If you’ve never heard of Dr. Jordan Peterson, he is a world famous clinical psychologist out of Canada who has taught at the University of Toronto and Harvard. Before being thrust into the limelight, he was most famous for having taken fifteen years to write the most preeminent book on the psychological underpinnings that allowed the atrocities of the 20th century. His book, Maps of Meaning, written at a high collegiate level for psychology classes, students, and professors, was designed to explain how people could believe the things that allowed for the holocaust, the killing fields of Cambodia, the mass starvations of millions in China under Mao, and the horrors of the gulags with Stalin in Russia. He has often said that Maps of Meaning was written out of a desire for humanity to avoid those atrocities in the future.
It is therefore difficult to imagine how in the world The Atlantic contributor turned Marvel Comics writer, Ta-Nehisi Coates, could pick Dr. Peterson as the basis for villain Red Skull’s belief system. Red Skull represents Hitler’s Germany and Stalin’s Russia all in one, and fights against Captain America. In fact, it is so ridiculously incongruent that it seems a round piece was shoved into a star-shaped hole just for the cause of malice. It’s doubtful that it is intended to influence youth away from Dr. Peterson’s teachings, as 1) Peterson speaks at a high level mostly to adults, and 2) there just aren’t many people at all who read Marvel Comics anymore.
You can sort of see just how bizarre this is by the writing. Captain America claims that the Red Skull villain (who has suddenly adopted Dr. Peterson’s real life teachings) is telling young men that they are secretly great.
Um… yes. That’s true.

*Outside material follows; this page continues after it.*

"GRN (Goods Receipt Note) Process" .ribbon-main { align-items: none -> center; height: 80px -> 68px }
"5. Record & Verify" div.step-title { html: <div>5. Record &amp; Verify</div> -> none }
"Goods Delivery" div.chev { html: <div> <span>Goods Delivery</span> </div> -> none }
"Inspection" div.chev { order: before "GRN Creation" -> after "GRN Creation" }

All people are infinitely valuable with incredible potential, and until they realize that it is a tremendous secret that they should discover.
Captain America then goes onto say that the Red Skull teaches young mean that the whole world is against them and that if they’re strong they’ll fight back. Well, while that isn’t part of the teachings of Dr. Peterson per se, they do sound like the beginnings of nearly every superhero origin story ever written.
So while writer Ta-Nehisi Coates uses the “Rules for Life”, “Chaos and Order”, and young men can make something of themselves as ways to ridicule Dr. Peterson, it’s clear Coates is way out of his league when it comes to understanding those concepts. And here at D-Rezzed, we’ll be waiting for Coates to write the parts where Red Skull teaches people to clean up their rooms, carry their crosses, endure suffering for meaning, become competent so that you can help others, and that you should pet the stray cat even during your darkest times. I’m not sure how those are going to be used for villainy, but maybe the bad guys are taking on the mantras of what was known to be good just a few years ago.
Since Coates is supposedly writing a future Superman script, we can only assume Lex Luthor will be an acolyte of kindness and mercy. Perhaps Superman will be a collectivist who hates the Kents. At this point, it’s all such stupid parody that it could actually come true.